A habeas petitioner demonstrates prejudice if his sentence is increased by the alleged deficient performance of his attorney. See Glover v. United States, 531 U.S. 198 (2001). The petitioner's sentence under the superseding indictment was greater than the maximum it could have been under the original indictment. Therefore, the mistrial prejudiced petitioner by definition. The question now is whether defense counsel's actions were objectively reasonable.

It is important to note here that "Strickland does not guarantee perfect representation, only a 'reasonably competent attorney.'" Harrington v. Richter, 562 U.S. 86, 110 (2011). "Just as there is no expectation that competent counsel will be a flawless strategist or tactician, an attorney may not be faulted for a reasonable miscalculation or lack of foresight or for failing to prepare for what appear to be remote possibilities." Harrington, 562 U.S. at 110. Therefore, "every effort [must] be made to eliminate the distorting effects of hindsight . . . ." Stumpf v. Robinson, 722 F.3d 739, 753 (6th Cir. 2013)(quoting Strickland, 466 U.S. at 689).

Defense counsel's decision to move for a mistrial to protect petitioner's rights was not objectively unreasonable under the circumstances. The state courts' determination on this issue also was neither contrary to, nor involved an unreasonable application of, clearly established federal law, nor were their decisions based on an unreasonable determination of the facts. Consequently, this claim is without merit. Because petitioner has not made a substantial showing of the denial of a constitutional right, a COA should not issue as to this claim for reasons explained above at p. 7.

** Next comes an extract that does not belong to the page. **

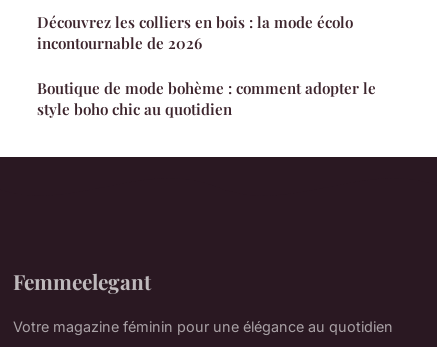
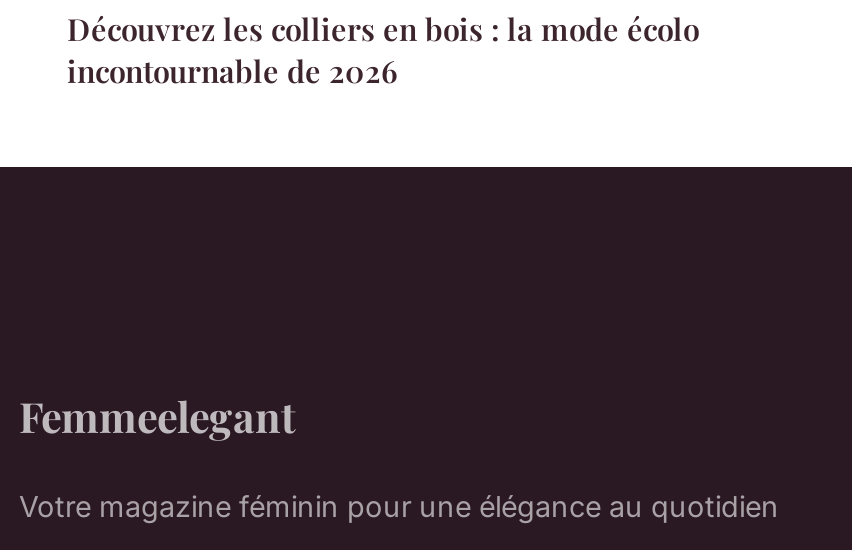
[37,78,376,119] Boutique de mode bohème : comment adopter le | style boho chic au quotidien -> none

2. Failure to Investigate the Case, Interview

and/or Call Pertinent Witnesses

Petitioner argues in his second ineffective assistance claim that defense counsel: 1) did not call Lisa Dupree, a forensic social worker at Our Kids Center in Nashville ("Our Kids") to testify at trial; 2) did not call psychologist Dr. Maureen Sanger, who worked at Our Kids in 2001, to testify at trial; 3) did not investigate forensic interviewing protocols, or elicit testimony regarding forensic interview protocols; 4) was not competent to address the complexities in cases involving sexual abuse of children, and failed to present relevant, readily available information to impeach the State's key witness; 5) did not call Eleanor and Dale Rose to testify at trial; 6) was ineffective at trial in questioning Patricia Foster, petitioner's sister, and Amanda Rogers, petitioner's niece; 7) did not call petitioner's son, David Neal Davis (Neal Davis), to testify at trial; 8) did not call Christina Lokin to testify at trial. (Doc. 1, ¶¶ I.B)21)-50), pp. 6-11)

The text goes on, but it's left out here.